### PROBLEM REQUIREMENTS
Check each line of the material below for "время" and copy those where it appears.

### AVAILABLE DATA
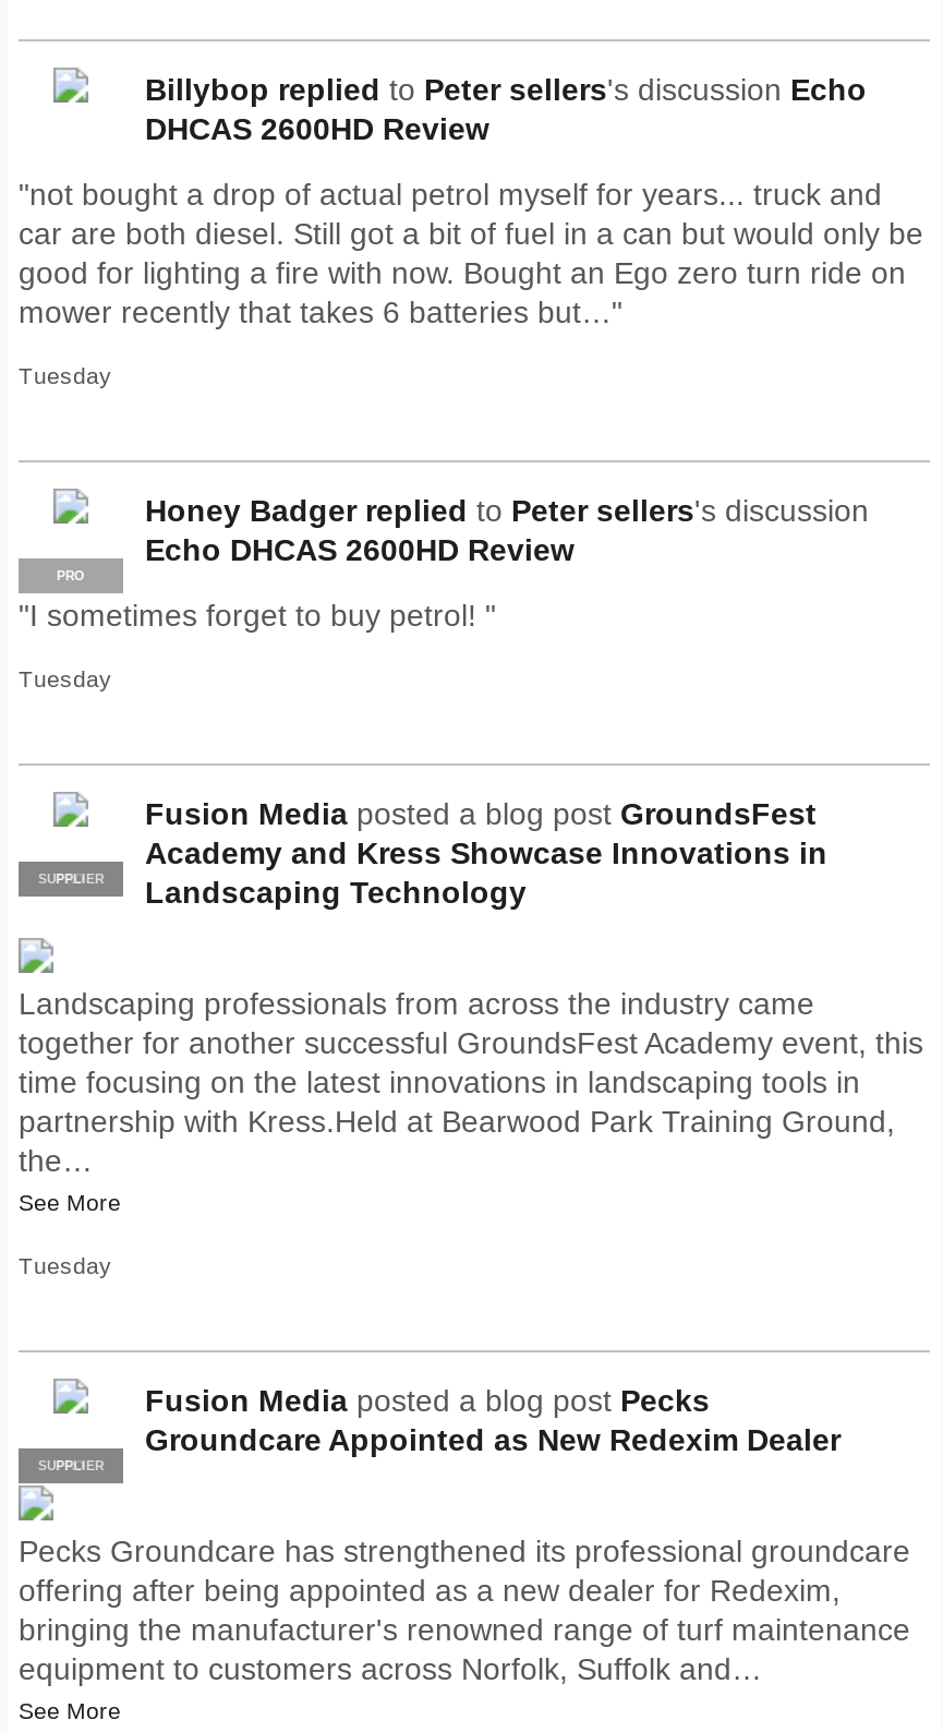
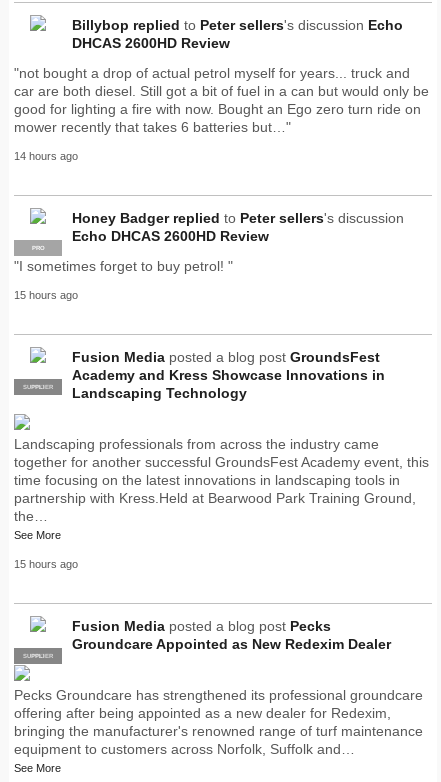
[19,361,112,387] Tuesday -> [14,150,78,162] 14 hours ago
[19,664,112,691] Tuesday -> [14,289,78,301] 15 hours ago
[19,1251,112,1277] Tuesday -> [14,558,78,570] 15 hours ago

* * *

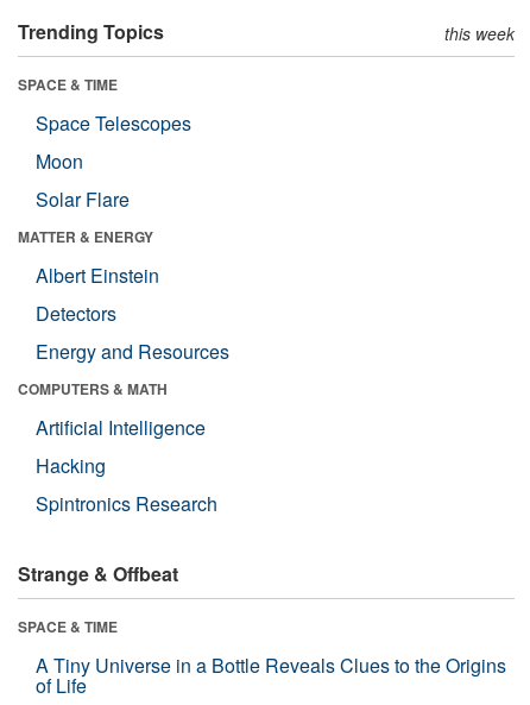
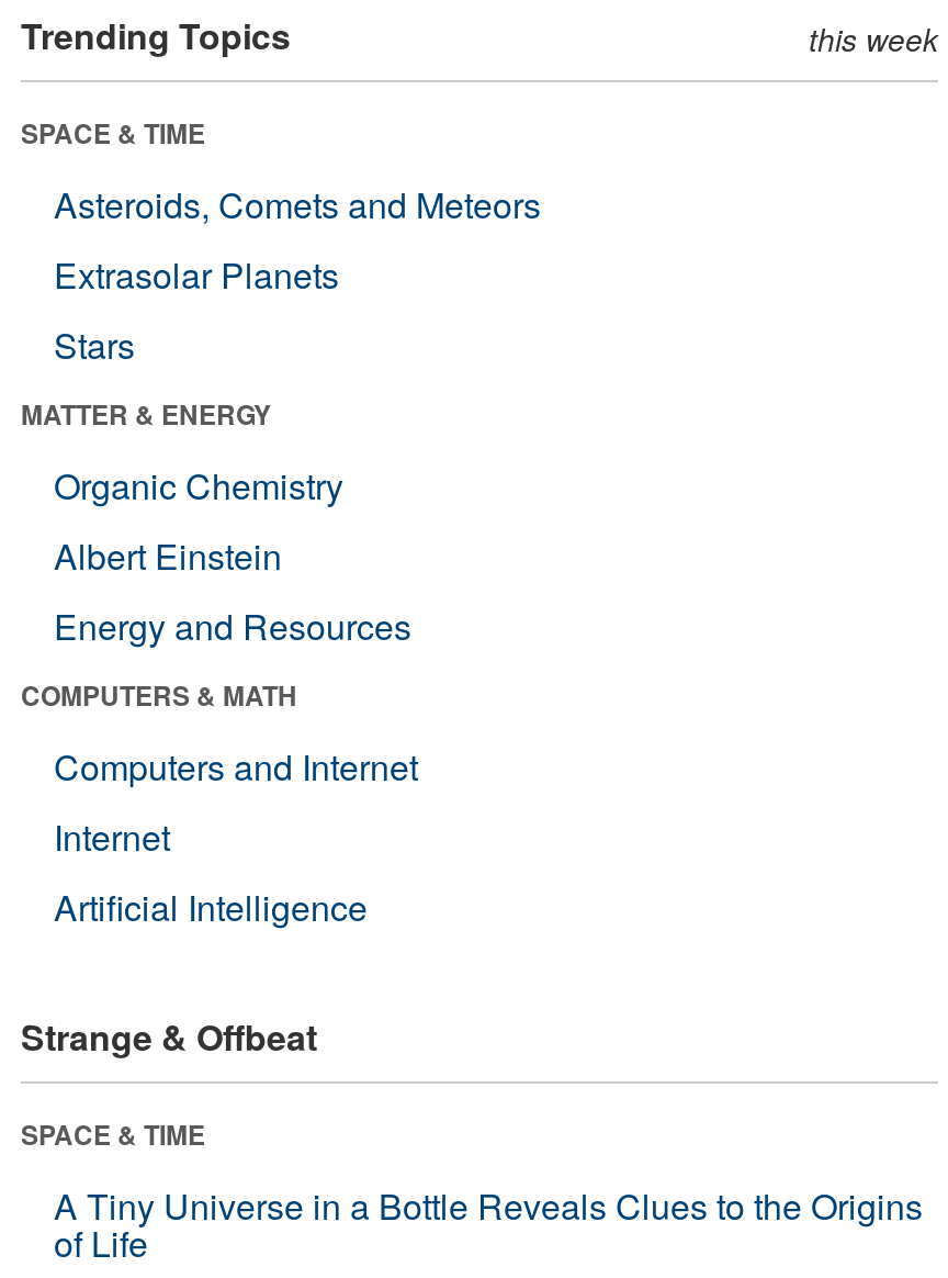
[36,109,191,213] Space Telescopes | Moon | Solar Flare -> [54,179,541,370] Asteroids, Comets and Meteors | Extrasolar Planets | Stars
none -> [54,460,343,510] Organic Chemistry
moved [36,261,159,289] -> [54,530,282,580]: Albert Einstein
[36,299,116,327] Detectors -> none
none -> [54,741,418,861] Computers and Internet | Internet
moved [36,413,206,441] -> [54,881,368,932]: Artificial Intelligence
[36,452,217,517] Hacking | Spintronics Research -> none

---

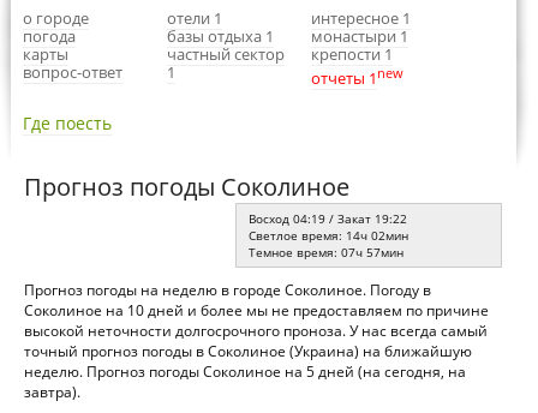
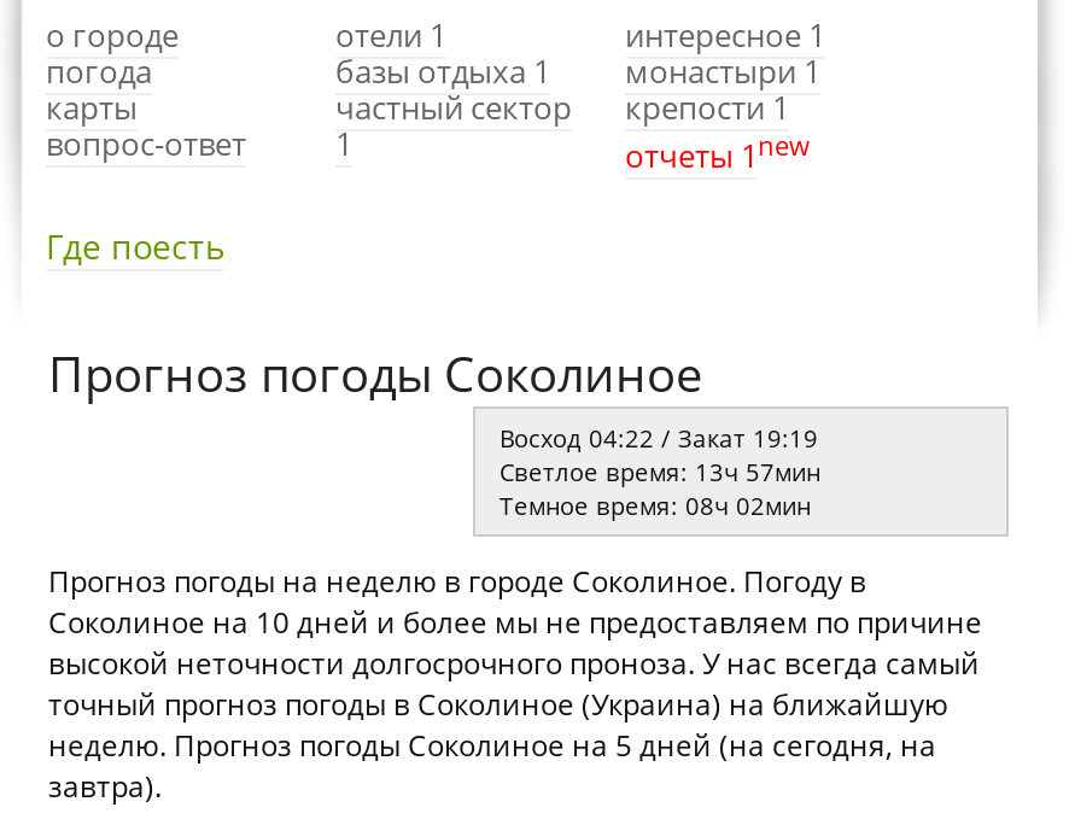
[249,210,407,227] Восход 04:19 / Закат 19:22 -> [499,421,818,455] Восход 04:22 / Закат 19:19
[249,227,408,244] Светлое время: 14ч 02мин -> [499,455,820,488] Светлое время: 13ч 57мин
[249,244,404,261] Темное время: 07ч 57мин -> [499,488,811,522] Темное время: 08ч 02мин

### YOUR RESPONSE
[249,227,408,244] Светлое время: 14ч 02мин -> [499,455,820,488] Светлое время: 13ч 57мин
[249,244,404,261] Темное время: 07ч 57мин -> [499,488,811,522] Темное время: 08ч 02мин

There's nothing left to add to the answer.